How often do you get paid?
You get paid monthly.
How do I get a Bank Account?
One of the first things you will need to do as an English teacher living in China is open a local bank account. Fortunately, doing so requires no more effort than opening a bank account at home.
Start by selecting a bank. Bank of China, Agricultural Bank of China and ICBC are three of the best. They are secure, offer good interest rates and convenient services to wire transfer money back home. Opening an account with US Dollars will require between $100 and $500. You can also start an account with a low amount of Renminbi (RMB-Chinese currency). Bring a valid passport, your visa and, if available, a residence permit. Other forms of identification should not be necessary. Your school may also provide assistance when setting up a bank account and will also directly deposit your monthly paycheck into that account.
How much can I save in China?
Most Ex-Pats come to save money and travel with the cost of living so low in China most teachers can save up to 50% of their Salary.
How much money will I need to come over to the China?
Your flights over to China will already be covered so you do not need to worry about this expense. As with any job you will need to work for a month before you get paid. We would recommend coming with between $1000 and $2500.
Getting around China.
The timid expat’s first rule is: Do not drive. A few companies have even outlawed driving for their expat employees living in China.
For expats living in China for a short time only, taking a cab is the preferred method of transportation. In Beijing, licensed taxis have license plates that start with B. They often have a flashlight on top or a small shield stating TAXI in the window. Most taxis in Shanghai are brightly colored, with different hues distinguishing the cab companies. However, officially licensed cabs require an illuminated vacancy disk on the dashboard. No matter where you are: Make sure the taximeter is switched on at the start of your ride. Some drivers charge whatever they want and take advantage of unsuspecting foreigners living in China.
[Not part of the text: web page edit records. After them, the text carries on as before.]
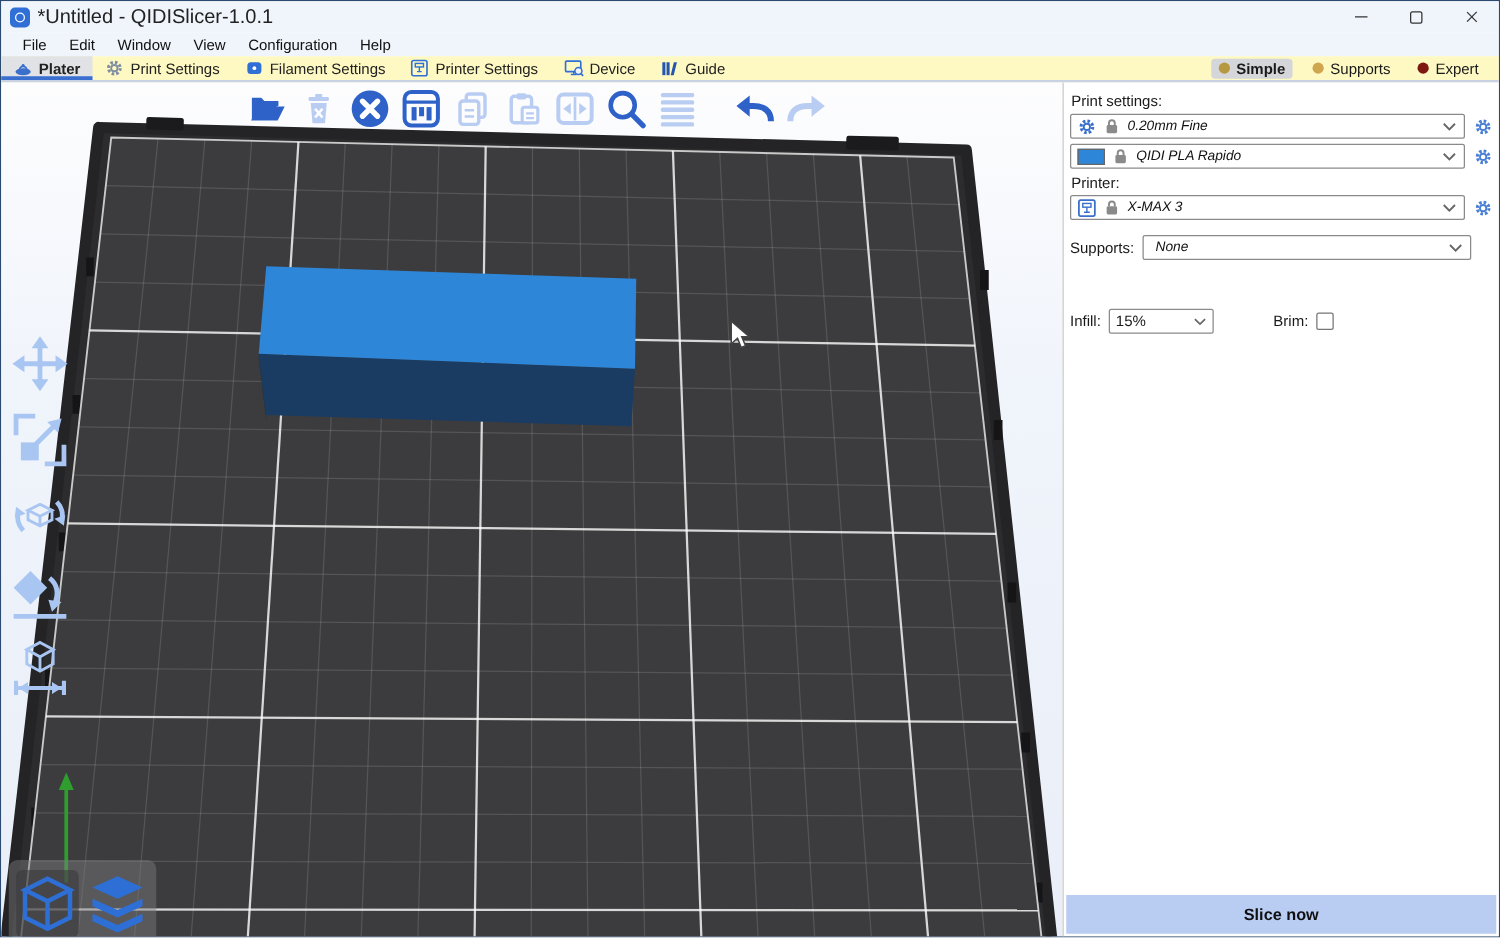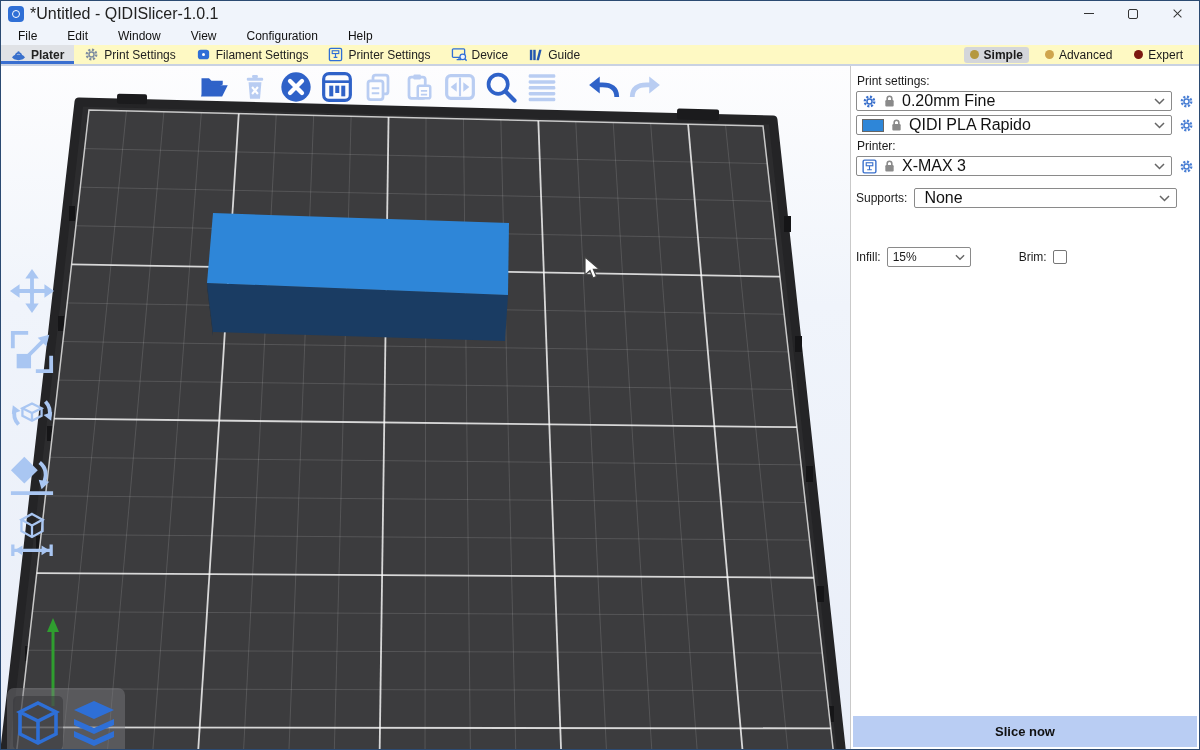"File" .menubar { gap: 12px -> 0 }
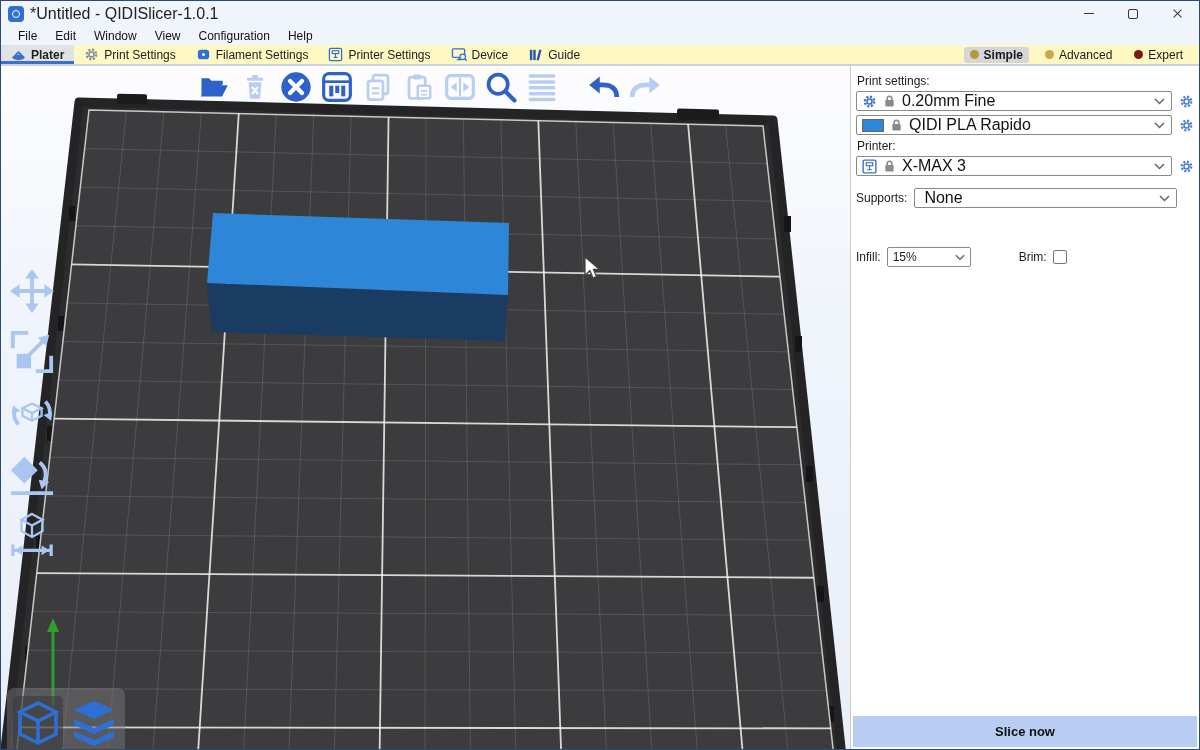"Advanced" span { text: Advanced -> Supports }
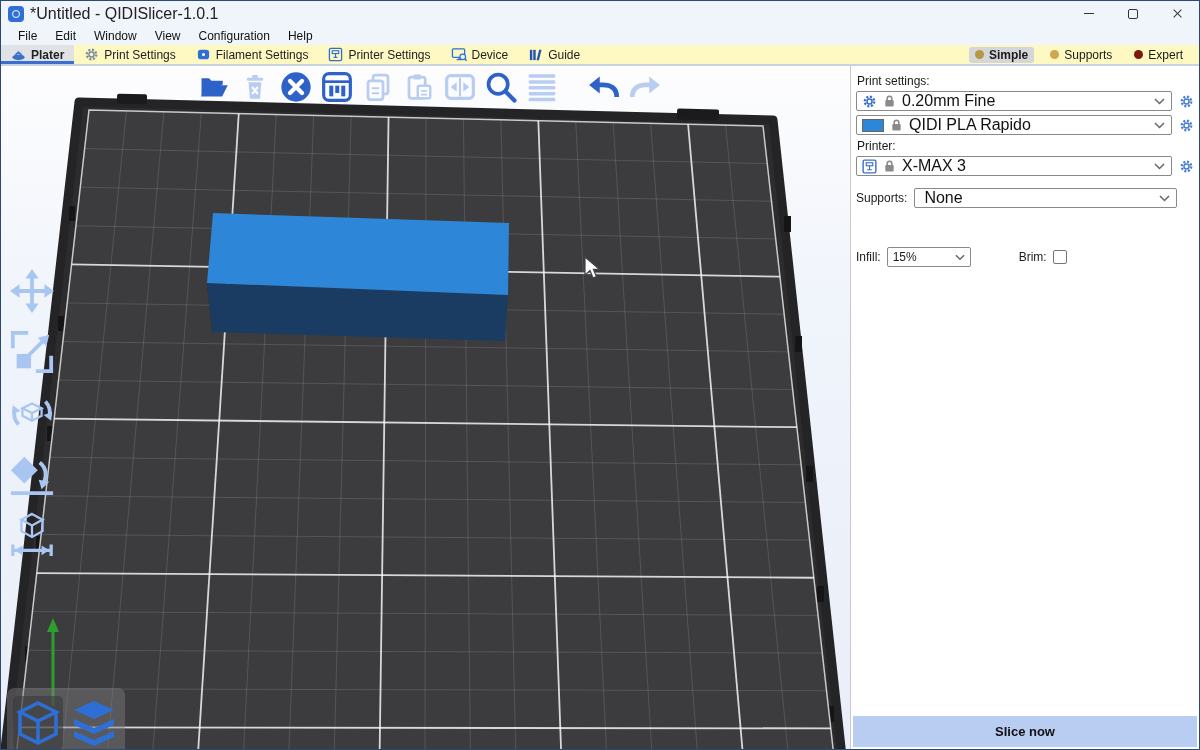"0.20mm Fine" .combo .val { font-size: 16px -> 11px; font-style: none -> italic }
After a while, you may also take advantage of the numerous buses, trolley buses, and metro lines in the “Big Three”. However, while public transport is cheap, buses in particular may be overcrowded and sometimes lacking in heating or air-conditioning. If you decide to take the train from one Chinese city to another, don’t be a penny-pincher! If you value privacy, convenience, and comfort, make sure to buy a first-class or deluxe ticket.
One last tip: No matter which form of public transport you use, always take the address of your destination with you, e.g. on a business card printed in Chinese characters. Even in Beijing or Shanghai, many taxi drivers do not speak English. As a foreigner, you probably won’t get the pronunciation of the Chinese place name right, either.
Socialising in China
If you are living in one of the cities there is no shortage of things to do. Most cities have a thriving nightlife scene. You will find a number of traditional tea houses, coffee shops, theatre shows, discos, fashionable nightclubs, trendy pubs, and exclusive bars.
For a westerner, this is the perfect way to welcome the night, as it provides a great opportunity to relax and rejuvenate after a long day of sightseeing. For those who enjoy live performances, there are many clubs and bars offering these options too. Taking in many of the historical sites is not just for vacations as with the ease of transport it can simply be done after school for a bit of relaxation.
Regardless of what your tastes are, you can be sure that you will enjoy China’s social life.